Kyle Busch gains momentum as championship field lacks surprises

NASCAR

AVONDALE, Ariz. — In a race that was supposed to be all about Kevin Harvick, Kyle Busch spoiled the party.

Pun intended.

It was an unpredictable day Sunday at the beautifully renovated ISM (formerly Phoenix) Raceway, but still ended with a partially predictable result.

The four-driver championship field will consist of the “big three” — Busch (eight wins this year), Harvick (eight) and Martin Truex Jr. (four) — and one of the hottest drivers on the circuit, Joey Logano (two), in predictable fashion.

But the way they’re heading there after Phoenix wasn’t the way many could foresee.

Harvick entered Phoenix with a cactus-sized chip on his shoulder after a 40-point penalty for an illegal spoiler in his win at Texas put him in a precarious position to advance.

While other teams did replace spoilers when the garage opened Friday, Harvick’s Stewart-Haas Racing team operated under a cloud of having manufactured a piece that teams are supposed to buy from a supplier. It didn’t seem they had much support in the garage beyond those in the SHR shirts.

But in typical bulldog Harvick fashion, he won the pole and appeared dominant in practice. His biggest threat appeared to be Chase Elliott, who has had strong runs the past couple of Phoenix races and was starting second.

The race kept to script until Lap 73, when a flat tire — likely a puncture, according to Goodyear — put Harvick a lap down and sapped it of enough handling that he was never a threat to dominate.

“I drug the splitter off,” Harvick said. “It never really handled as good after that, but we made some adjustments to our car and got ourselves back in contention there in the second stage staying out, and it worked out OK.”

Apparently some of the racing gods were looking out for Harvick, determining that no matter how egregious the infraction — one that has benched Harvick’s crew chief and car chief for the rest of the year — that a year with eight wins deserves a shot at the championship.

Afterward, a stone-faced Harvick wouldn’t say whether he felt any relief.
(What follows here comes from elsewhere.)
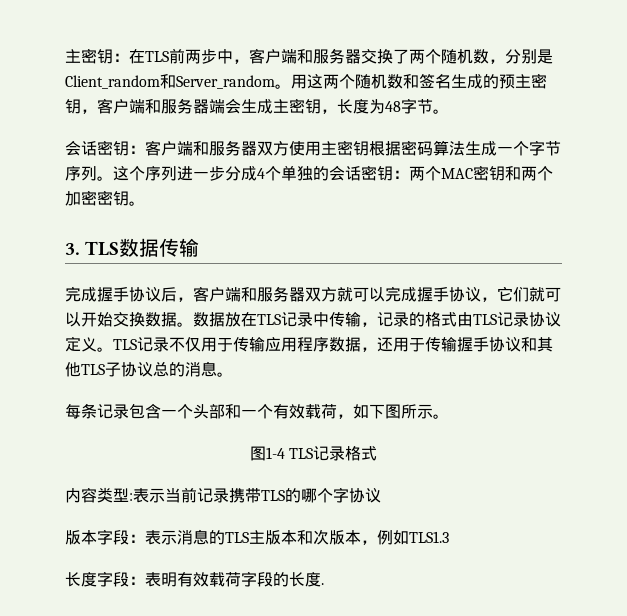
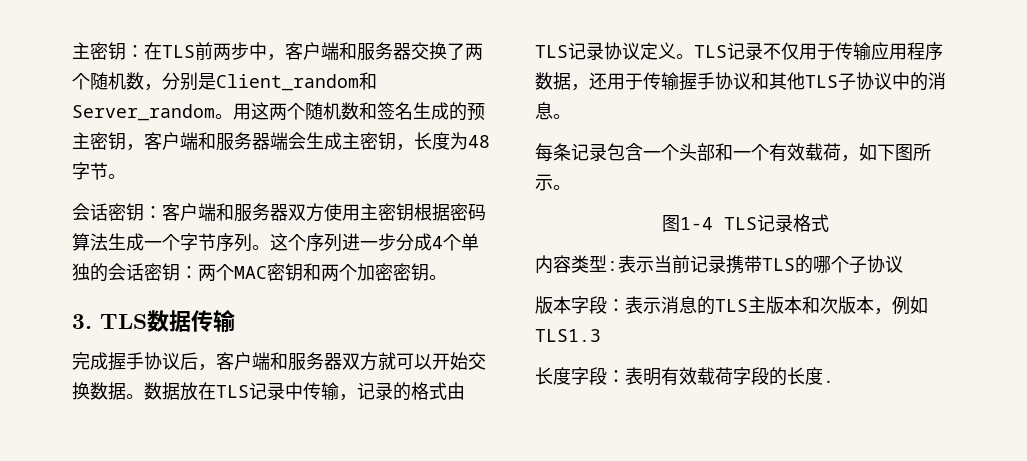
[385,286,561,302] [65,312,81,327] 完成握手协议，它们就可以 -> (432, 362) none
[153,362,169,377] 总 -> [892,72,910,90] 中
[333,487,349,503] 字 -> [849,256,867,274] 子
He advanced on a day when Aric Almirola, Kurt Busch and Elliott all showed cars strong enough to challenge for the win only for Almirola to come up short in fourth and Busch and Elliott a victim of a loose Denny Hamlin car that resulted in a crash that took them both out of contention.

“Just another day,” Harvick said. “You don’t do anything different.

“I would prepare no different next week if I was out as I would if I was in. That’s what I always tell you guys; win or lose, it’s the same prep every week.”

Things worked out better than OK for Kyle Busch, who has ho-hummed his way through the playoffs with the exception of the win at Richmond in the second of the 10-race trip. He entered the race just needing to finish sixth to guarantee he would advance, and that changed to 16th after the first stage and 33rd after the second. With 46 laps left, he was locked into the playoffs.

Things fell his way even more as his strong short-run car outlasted the field that had six cautions over the last 83 laps. He won a Cup race at a track where he has not won since 2005 when driving for Hendrick Motorsports.

“I don’t think it was 100 percent necessary, but obviously it feels good to be able to score the win,” Busch said. “You always want to have good momentum on your side.

“This is the best thing for me, for our team, to be able to know that we’re ready to go for next week and we’re as best prepared as we can possibly be.”

Truex, too, didn’t need to win. He played it conservative and a 14th-place finish was fine for him.

And in some ways would have been fine for Busch. But just when some were starting to count out the 2015 champion, Busch made the statement Sunday not to turn a blind eye on the Joe Gibbs Racing team.

“If we would have come out of here with a second or third or fourth or fifth or something like that, I think that would have been a positive day, as well, that we could have rode high going into Miami next week thinking that we’d still have a good shot to be able to go out there and perform the way we need to in Miami,” Busch said.

What could have made the race truly intriguing is if Busch had opted to relinquish the lead to Almirola on a restart with 12 laps remaining. An Almirola win would have eliminated Harvick, whose eight wins this year certainly make him a bigger championship threat.

“I couldn’t really drive my pit box out there and make anything happen,” Busch crew chief Adam Stevens said. “But we were aware of the situation, mathematically. We’re not oblivious to it. … It wasn’t like we could freeze the race right there and make that situation happen.

“It wouldn’t have upset me if it did happen, but we weren’t going to do anything to make it happen.”

Next Sunday is different when it comes to trying to push the issue. A driver must make things happen to win the title. Busch knows it. Harvick knows it. Truex knows it.

They’ve all won championships in the format in which drivers enter Homestead even in points and the best finisher among the four wins the title. Logano knows it too, but has come out on the losing end twice.

“I would predict this is the best four, the closest four that have been in our sport in a long time,” Busch said.

True that. Let championship week begin.